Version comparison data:

_____

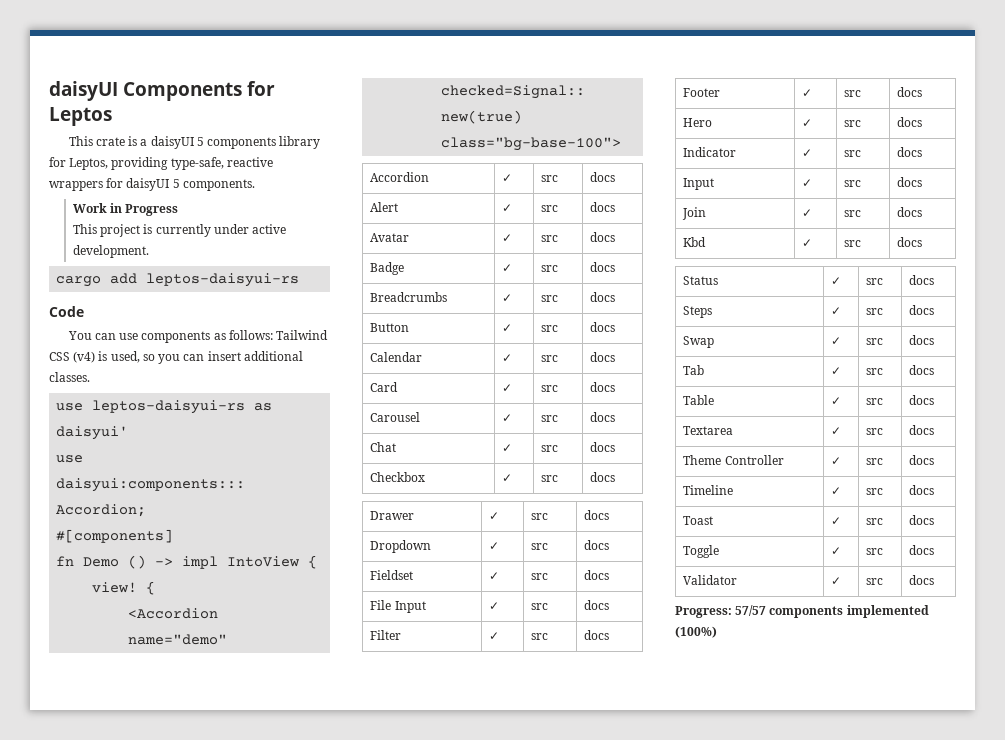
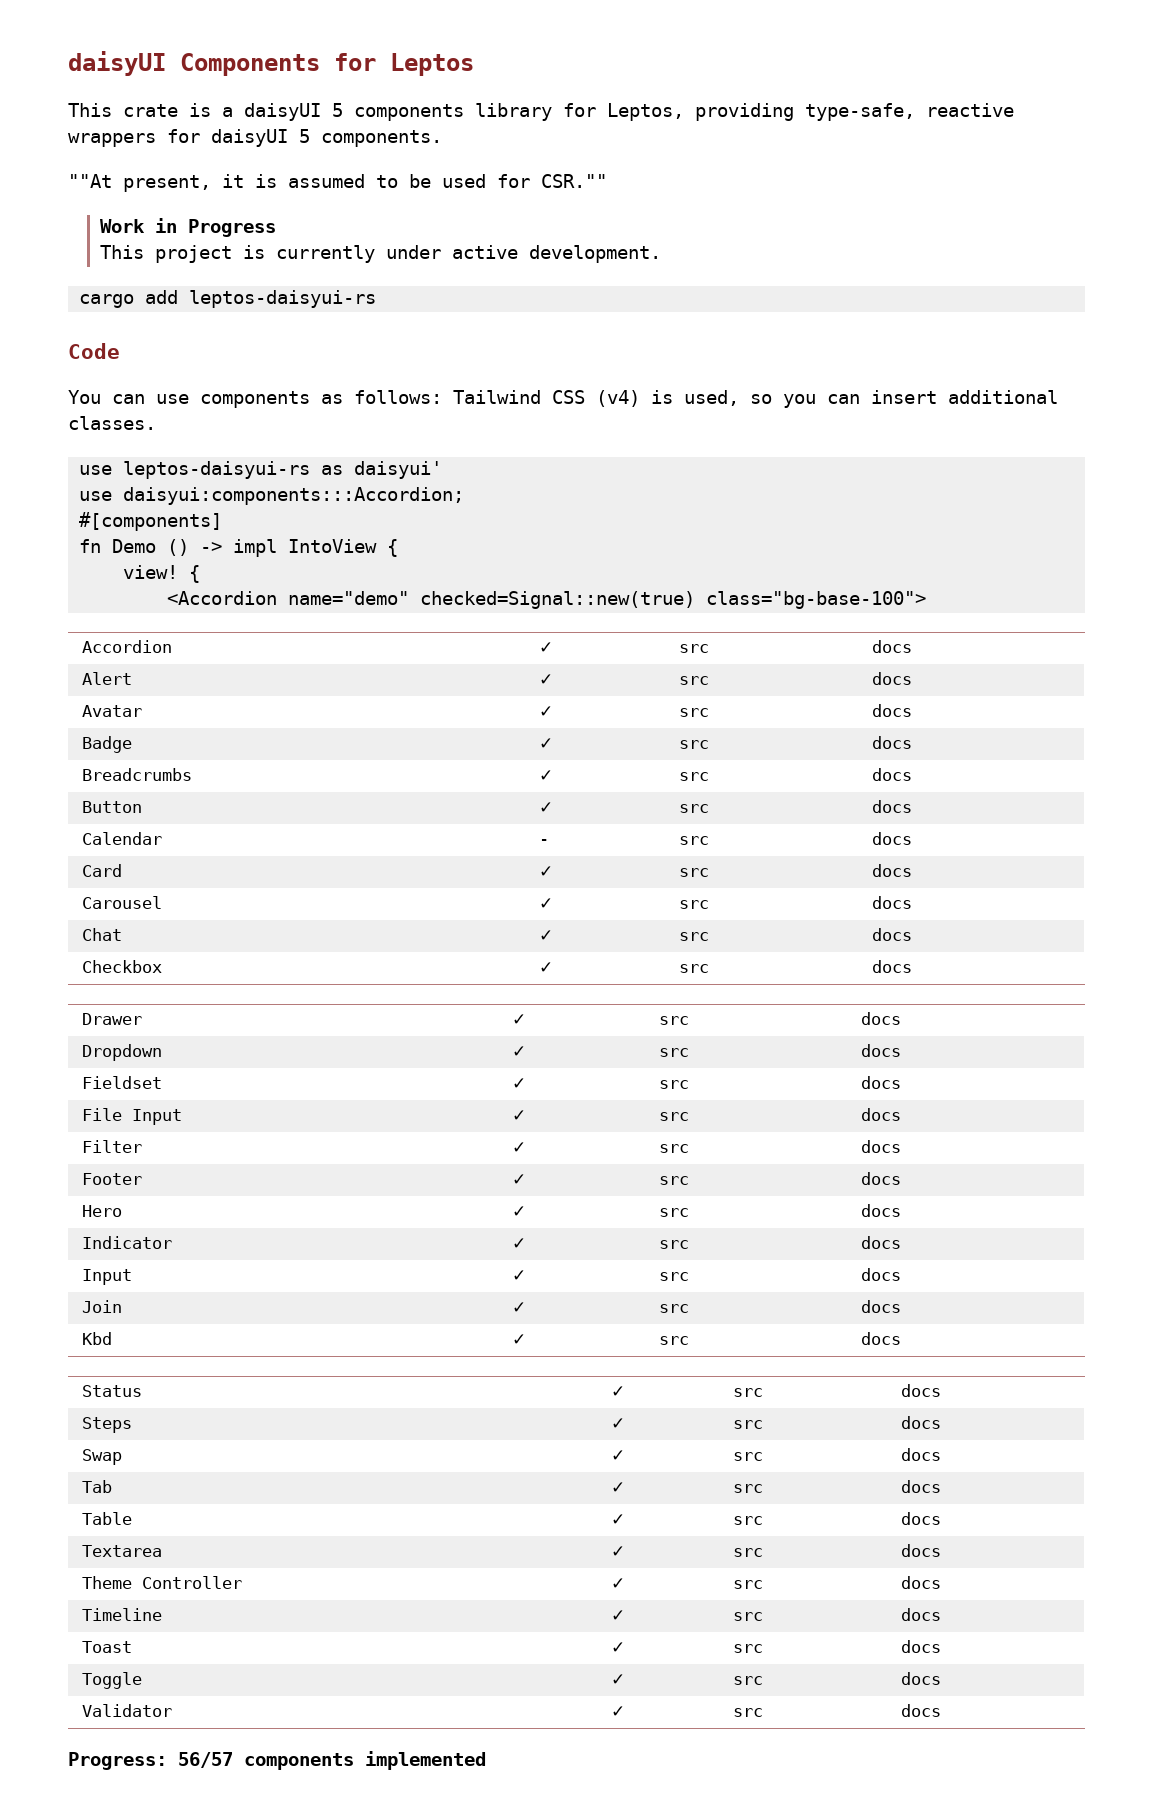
+ ""At present, it is assumed to be used for CSR.""
- Calendar | ✓ | src | docs
+ Calendar | - | src | docs
- Progress: 57/57 components implemented (100%)
+ Progress: 56/57 components implemented

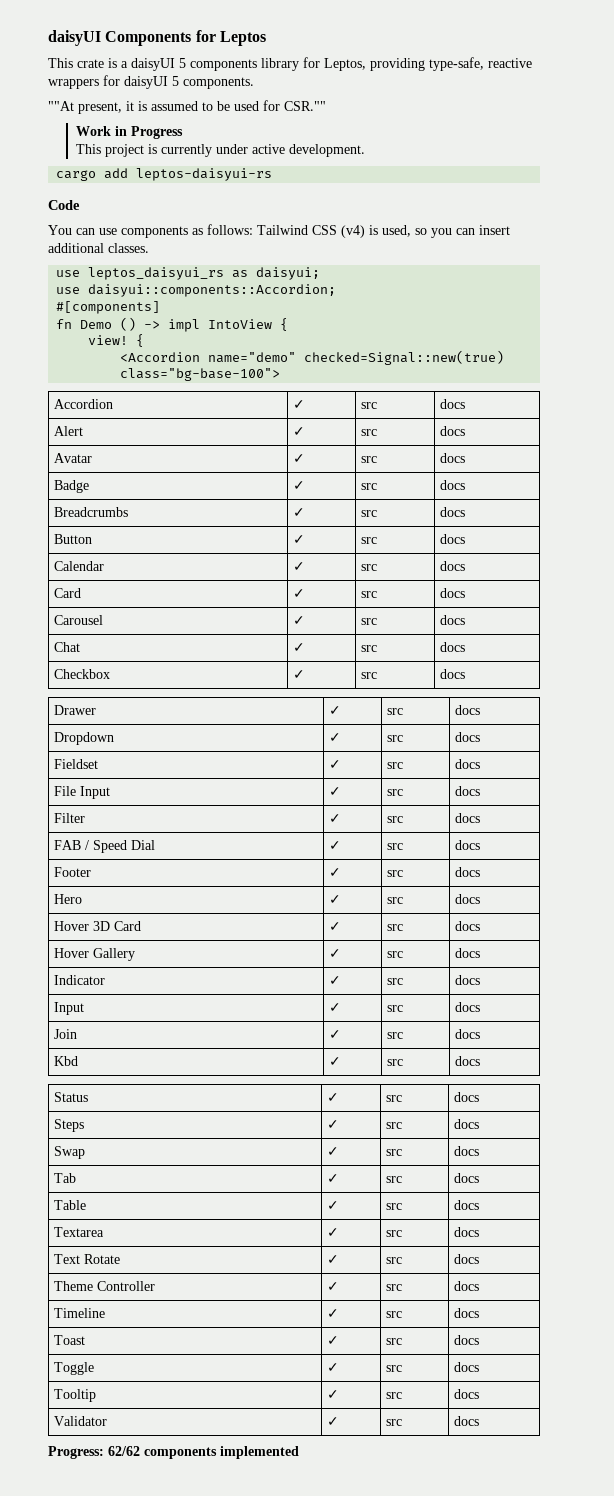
- use leptos-daisyui-rs as daisyui'
- use daisyui:components:::Accordion;
+ use leptos_daisyui_rs as daisyui;
+ use daisyui::components::Accordion;
- Calendar | - | src | docs
+ Calendar | ✓ | src | docs
+ FAB / Speed Dial | ✓ | src | docs
+ Hover 3D Card | ✓ | src | docs
+ Hover Gallery | ✓ | src | docs
+ Text Rotate | ✓ | src | docs
+ Tooltip | ✓ | src | docs
- Progress: 56/57 components implemented
+ Progress: 62/62 components implemented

_____

Your task: Lines from the one containing "Card | ✓ | src | docs" through the last line of the records, both included, are the only ones to print, each exactly as it is.

Expected answer:
+ Hover 3D Card | ✓ | src | docs
+ Hover Gallery | ✓ | src | docs
+ Text Rotate | ✓ | src | docs
+ Tooltip | ✓ | src | docs
- Progress: 56/57 components implemented
+ Progress: 62/62 components implemented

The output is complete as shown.